GALAHAD is a phase 2 study of niraparib in men with mCRPC and bi-allelic DNA damage repair (DDR) defects. Men were required to have progressed on/after at least one line of taxane-based chemotherapy and one line of androgen receptor targeting therapy. No prior treatment with a PARP inhibitor of platinum-based chemotherapy was allowed. CTCs were collected at baseline and subsequent follow-up timepoints.

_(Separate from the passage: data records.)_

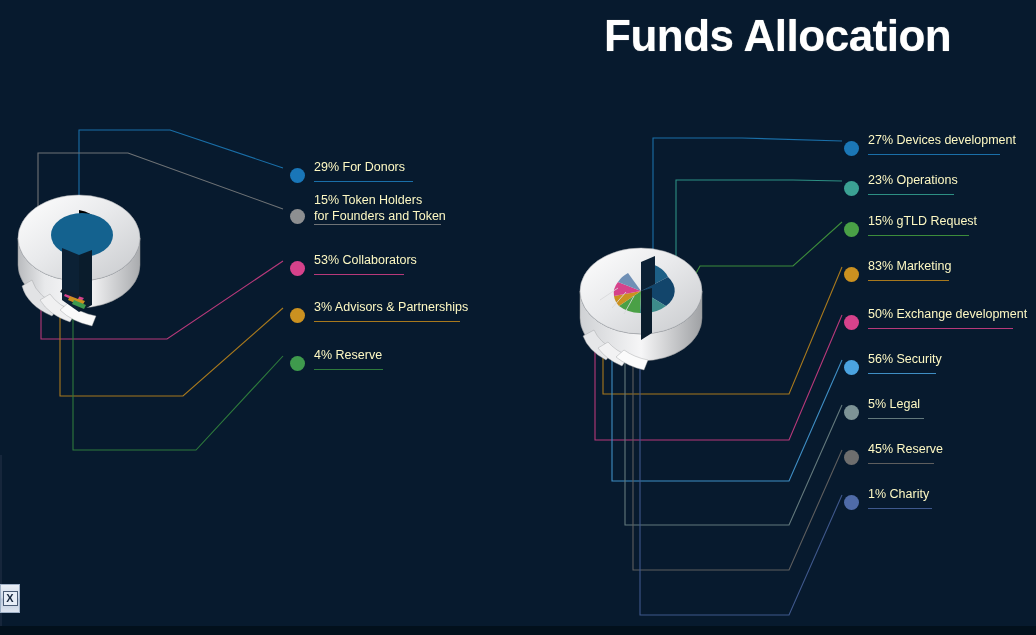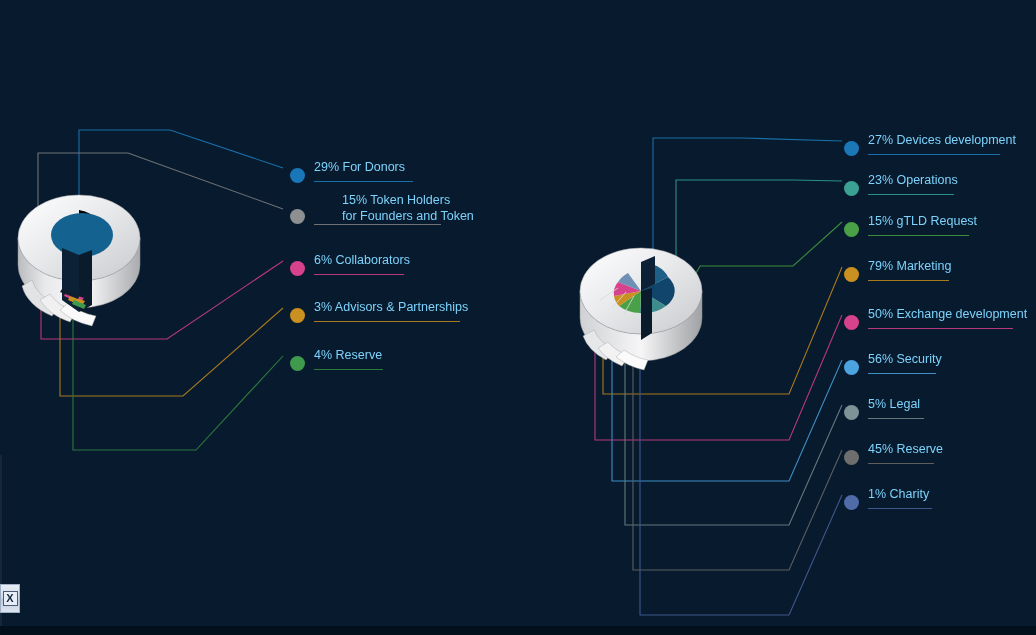--- a/index.html
+++ b/index.html
@@ -57,6 +57,7 @@
 
 <div class="stage">
 
+  <div class="title" id="title-right">Funds Allocation</div>
 
   <svg class="layer" id="art-layer" viewBox="0 0 1036 635">
     <defs>

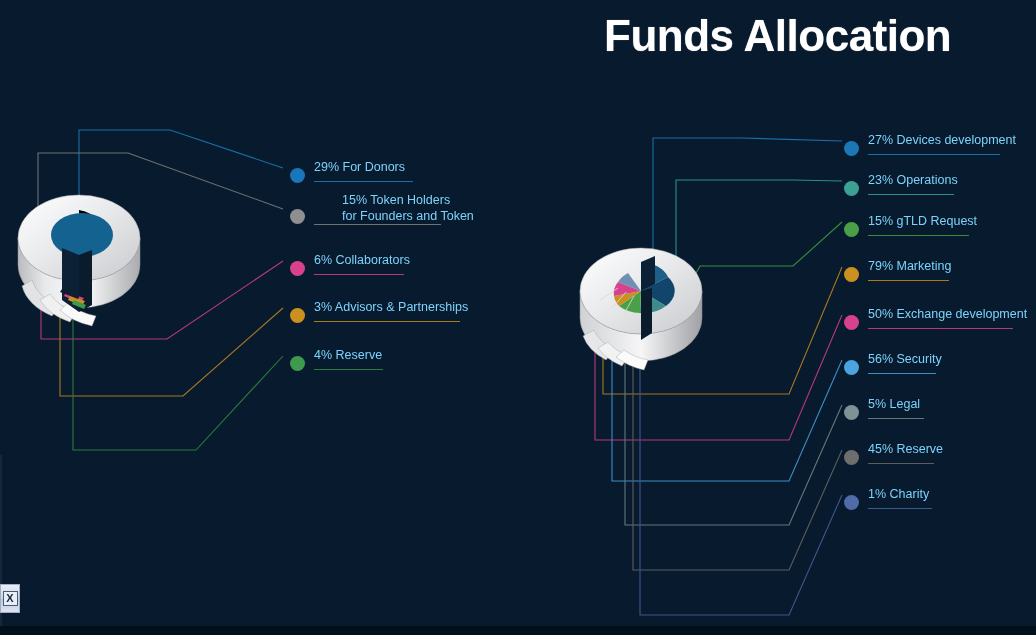--- a/index.html
+++ b/index.html
@@ -31,7 +31,7 @@
   }
   .lbl{
     position:absolute;left:24px;top:-9px;
-    color:#7dd3fc;font-size:12.5px;line-height:16px;white-space:nowrap;
+    color:#fef9c3;font-size:12.5px;line-height:16px;white-space:nowrap;
   }
   .lbl.two{top:-17px;margin-left:28px;}
   .rule{position:absolute;left:24px;height:1px;}

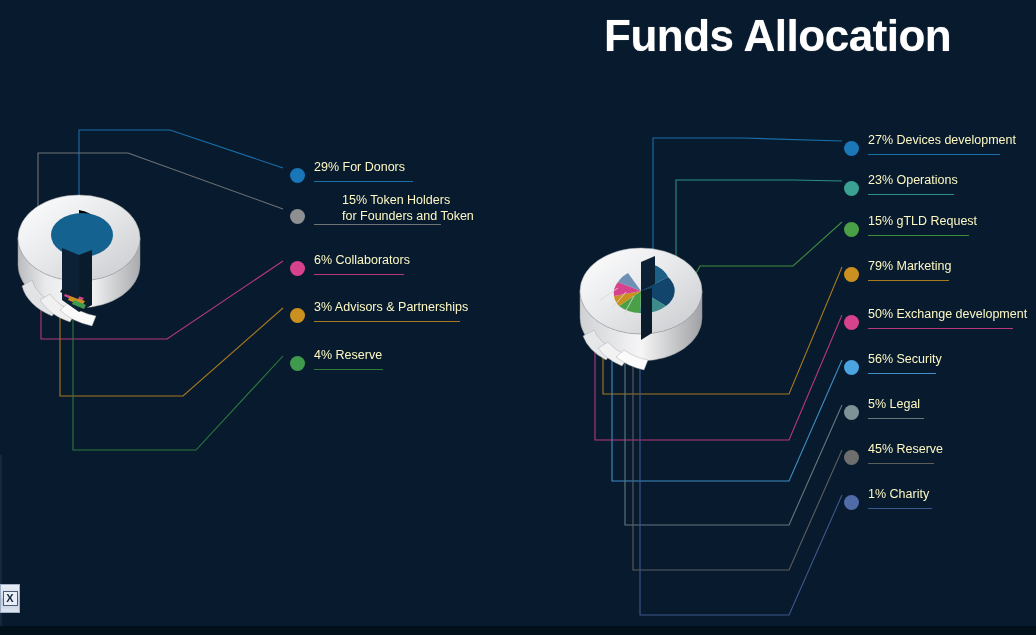--- a/index.html
+++ b/index.html
@@ -33,7 +33,7 @@
     position:absolute;left:24px;top:-9px;
     color:#fef9c3;font-size:12.5px;line-height:16px;white-space:nowrap;
   }
-  .lbl.two{top:-17px;margin-left:28px;}
+  .lbl.two{top:-17px;}
   .rule{position:absolute;left:24px;height:1px;}
 
   

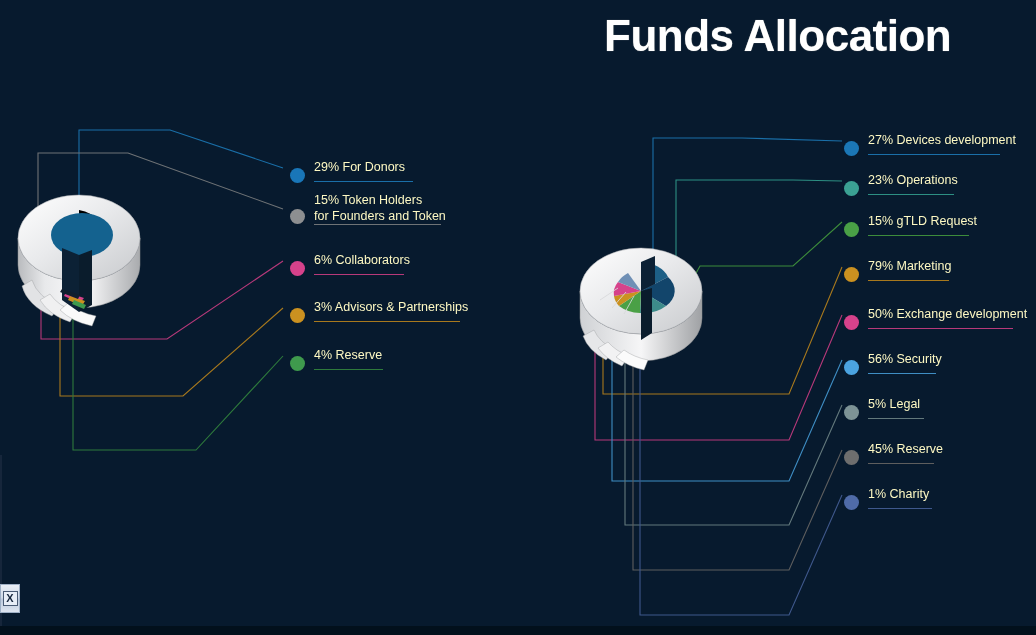--- a/index.html
+++ b/index.html
@@ -182,7 +182,7 @@
 
     <div class="legend-item" style="left:290px;top:261px;">
       <span class="dot" style="background:#d6428b;"></span>
-      <span class="lbl">6% Collaborators</span>
+      <span class="lbl">53% Collaborators</span>
       <span class="rule" style="top:13px;width:90px;background:#b7397a;"></span>
     </div>
 

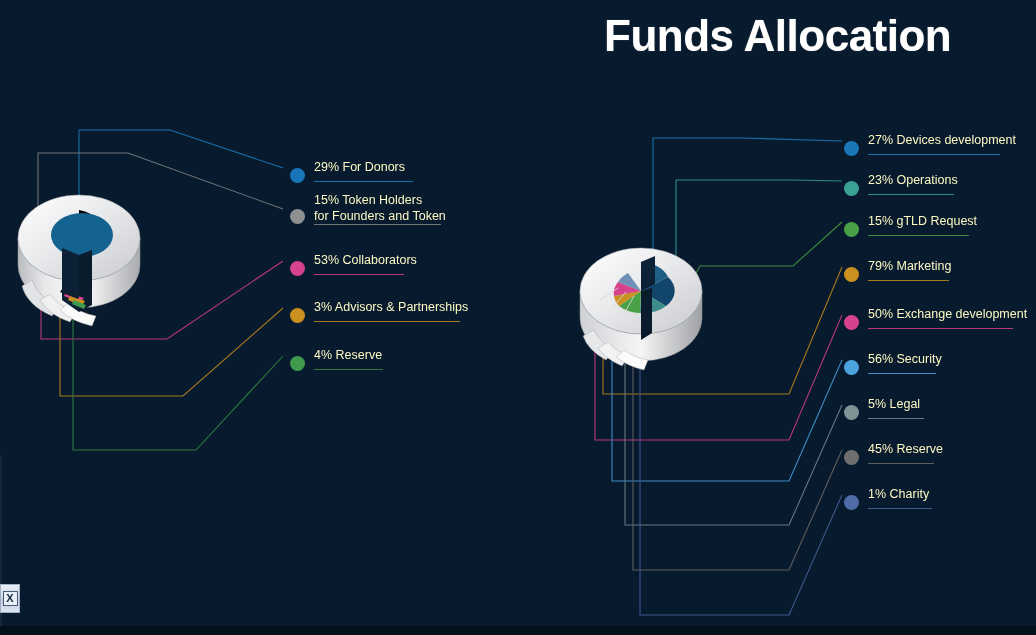--- a/index.html
+++ b/index.html
@@ -221,7 +221,7 @@
 
     <div class="legend-item" style="left:844px;top:267px;">
       <span class="dot" style="background:#cb9120;"></span>
-      <span class="lbl">79% Marketing</span>
+      <span class="lbl">83% Marketing</span>
       <span class="rule" style="top:13px;width:81px;background:#a8791d;"></span>
     </div>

In this analysis, investigators analyzed CTC correlative data in the BRCA1/2 altered patients from the GALAHAD cohort.
CTC conversion was seen in 49% of overall participants. CTC0 and CTC conversion (as shown below) were early indicators of response and were associated with longer time on therapy in patients with measurable or non-measurable disease.
Further, CTC0 and CTC conversion were both associated with longer overall survival.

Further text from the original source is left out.